Another way to do it:

Split the snapshot across a range of slots, then keep track of every instance of clean_accounts and shrink_slots and then keep a dirty set of stores to then regenerate the new snasphot slices for only those slots that had changed data.

carllin commented 3 years ago

I think one of the nice things about how we've organized storage entries by slot currently is that the set of storage entries forms a natural diff tracker.

So for instance if we were taking a snapshot every 100 slots:

Slot 100, Slot 200, Slot 300

Then as long as you guarantee clean doesn't progress past the slot while you're grabbing a copy of the storage entries (max_clean_root acts as the guard 😃 ), the diff from 100 to 200 would just be the storage entries for slots in the range (100, 200], the diff from 200 to 300 would just be the storage entries in the range (200, 300].

And this can be expanded to arbitrary intervals, 200, 400, etc. Also while you're generating the 100 slot diff lets say from (200, 300], you could use that to then generate the 200 slot diff from (100, 300] ( because they utilize the same set of storage entries in the overlapping range), which could be the "accumulator" incremental snapshot Stephen described earlier.

For v1 one approach is to just focus on using a fixed, configurable interval N. Using this, I could imagine a tiered system where certain validators are generating snapshots at varying intervals to provide better coverage of the space. For instance let's say we had one set of validators generating every 100 slots, another set 1000 slots, and another 10,000 slots. Then once the 100 interval validators have generated 10 such diffs, they can start dropping the earliest one since they know that range is now covered by the validators who generated the 1000 slot interval. And the validators who generated the 1000 slot intervals could do the same by relying on the validator with 10,000 slots coverage

ryoqun commented 3 years ago

hey, late for the party. :)

I thought on this a bit. and I may have something to add more color.

Still inheriting the delta slot interval design discussed so far, I think we can forgo generating those delta snapshots at some guessed intervals. Then we can realize yet faster startup?
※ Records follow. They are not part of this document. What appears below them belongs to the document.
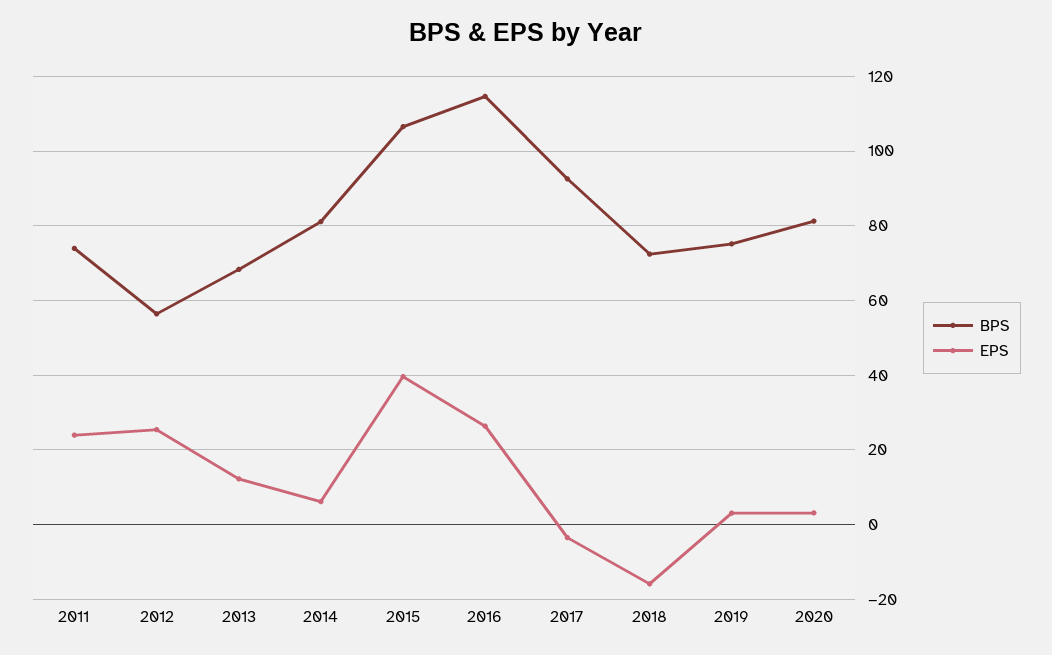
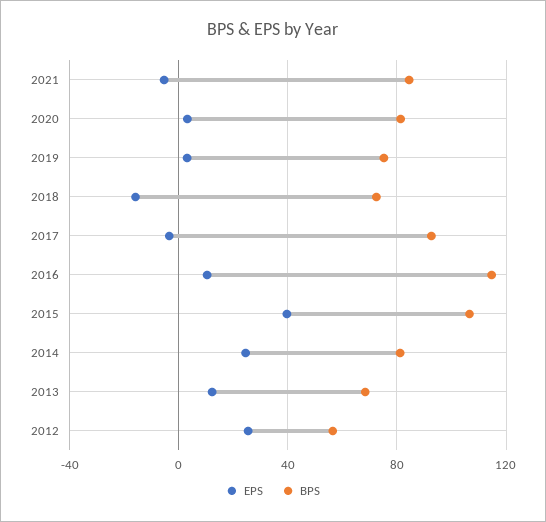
BPS, 2011: 74 -> none
EPS, 2011: 24 -> none
EPS, 2014: 6 -> 25
EPS, 2016: 26 -> 10
EPS, 2021: none -> -5
BPS, 2021: none -> 85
My idea is to reuse accounts dir across reboots and rather dumb (and hopefully easy-to-secure) ondemand delta snapshot api endpoint like ./snapshot/accounts/1111X00-1111Y00.zst with little system load for trusted validators?

This design can come later, but this mostly overlaps the delta snapshot archive generation and download code.

the new restart flow:

exiting node...
- serialize root bank and the whole index into ledger dir (yeah, would be 10-15G) (this could write secondary index as well)
- and prune unrooted older slots?
- then finally mark the dir as successfully finalized for next reboot.
booting node...
- deserialize rooted bank
- only remove newer appendvecs after the serialized rooted bank
- read the serialized index (would be 10-15G disk io, but should be faster than recomputing it. maybe with borsh? lol)
- (optional: check accounts hash?)
- request to one of trusted validators for /snapshot/accounts/1111XX00-1111YY00.zst. XX is from deserialized rooted bank and YY is from gossip.
requested trusted validator...
- Some sanity range check against too large slot range
- Grab Arc<AppendVec> like snapshot generation process
- Read those appendvecs in order while removing updated accounts (this is to compress well the final delta snapshot)
  - for this, we can reuse AccountsIndex reconstruction code needing relatively small memory.
  - for zero-lamport accounts, I think we need to pause clean a bit?
- Then create final sorted and shrunken appendvec and stream it to the booting node via zstd compression
booting node...
- apply the delta on-the-fly snapshot appendvecs to ./accounts and restored indexes while streaming off.
done

my assumptions and observations:

accounts are updated in two extremely-distinct patterns: very frequently and large (serum state, any future fun dapp game's world state, etc) VS very infrequently and small (spl-token holdings, user states self-custodied by end-user's keypairs)
- this write pattern should be the case for very long time. we just see increased number of such updates per slot as we grow.
- So, omitting the frequently updated older account states should be very effective for compressing.
the network bandwidth should be the bottle neck. so minimize the delta snapshot as much as possible.
- also those legitimate access shouldn't high because validator doesn't restart so often.
the needed rpc endpoint should be rather primitive and easy to secure.
- also, should be less resource intensive (maybe io bound)
- the increased threat of DOS for the trusted node isn't significant. (already quite easy to saturate victim's outgoing network by bogus request)
delta snapshot is needed for quick operator-initiated restarts almost always (so, older delta snapshot archive's utility will wane soon).
- and the delta range END must be the most recent root almost absolutely (so, we can exploit this property for less harm of replaying regarding pause of cleaning)
- unclean restarts should be rare.
accounts dir recreation is kind of wasted time to begin with..
index generation is another major part of wasteful booting process.
this introduces accounts dir layout and index serialization compatibility across reboots, but I think this isn't big issue.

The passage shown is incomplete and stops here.